• _Dataset records_:
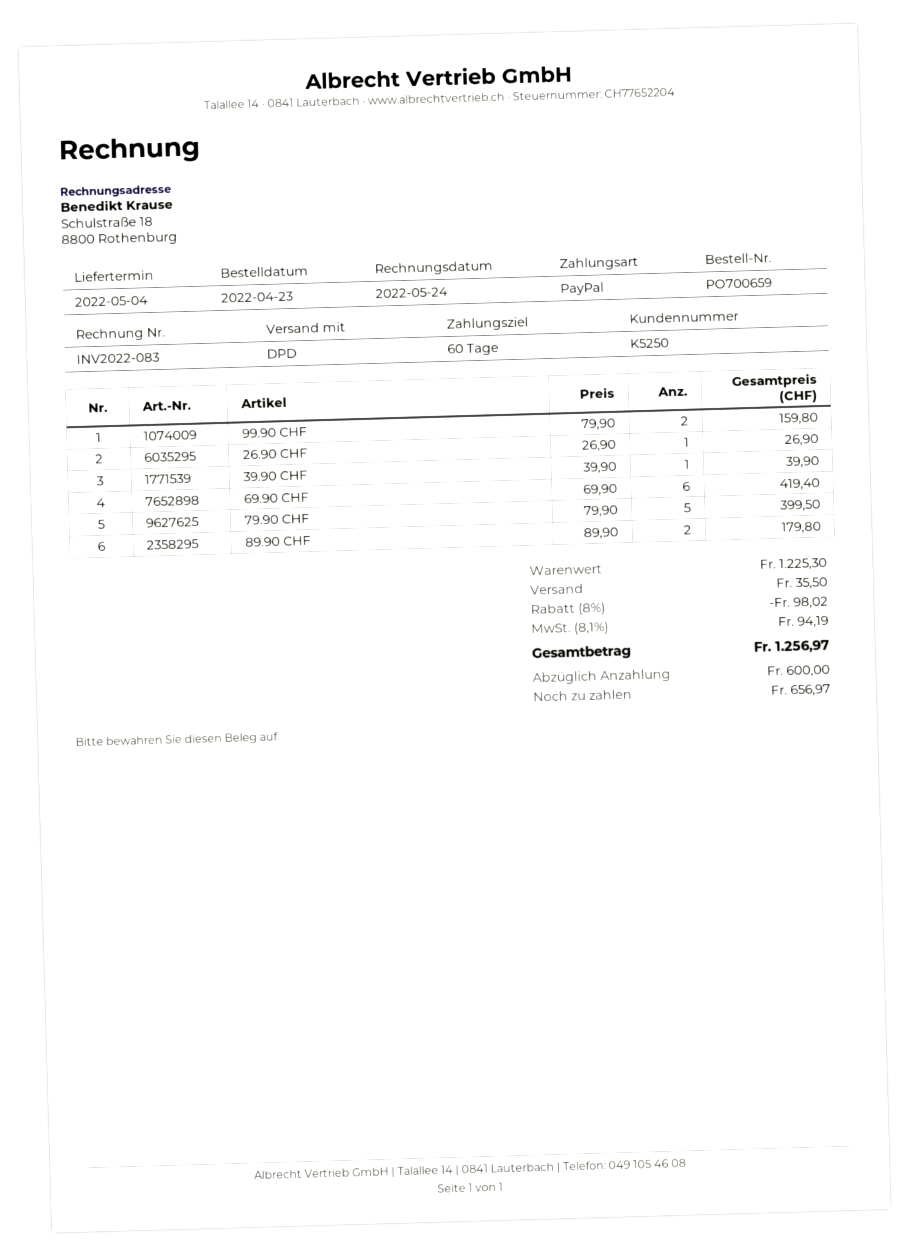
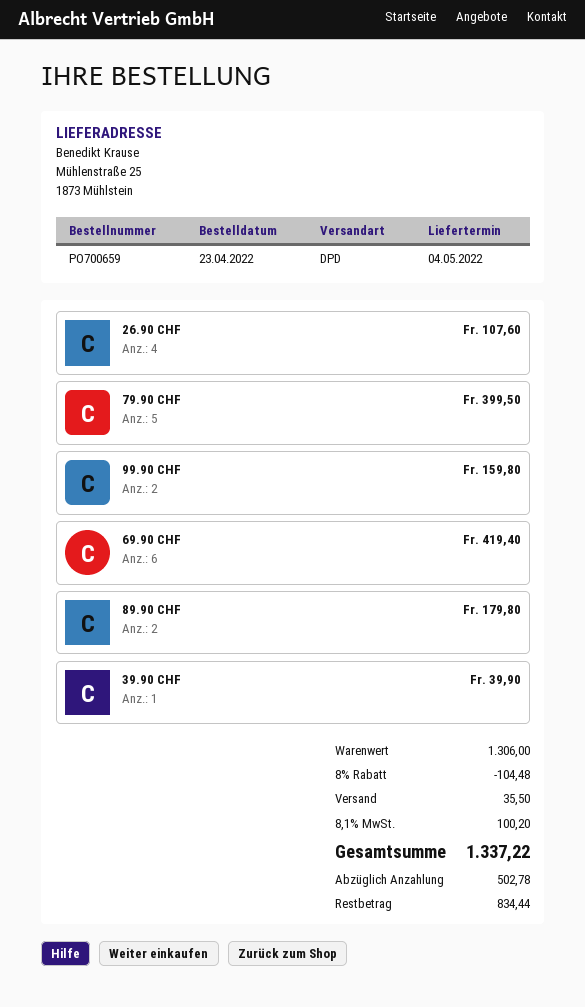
26.90 CHF: 1 for 26.90 -> 4 for 107.60
subtotal: 1225.30 -> 1306.00
discount: 8% = 98.02 -> 8% = 104.48
tax: 8.1% = 94.19 -> 8.1% = 100.20
total: 1256.97 -> 1337.22
deposit: 600.00 -> 502.78
balance: 656.97 -> 834.44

• _Prompt_: Please restate all of the listing above word for word, with no pictures.

• _Answer for this exercise_:
26.90 CHF: 1 for 26.90 -> 4 for 107.60
subtotal: 1225.30 -> 1306.00
discount: 8% = 98.02 -> 8% = 104.48
tax: 8.1% = 94.19 -> 8.1% = 100.20
total: 1256.97 -> 1337.22
deposit: 600.00 -> 502.78
balance: 656.97 -> 834.44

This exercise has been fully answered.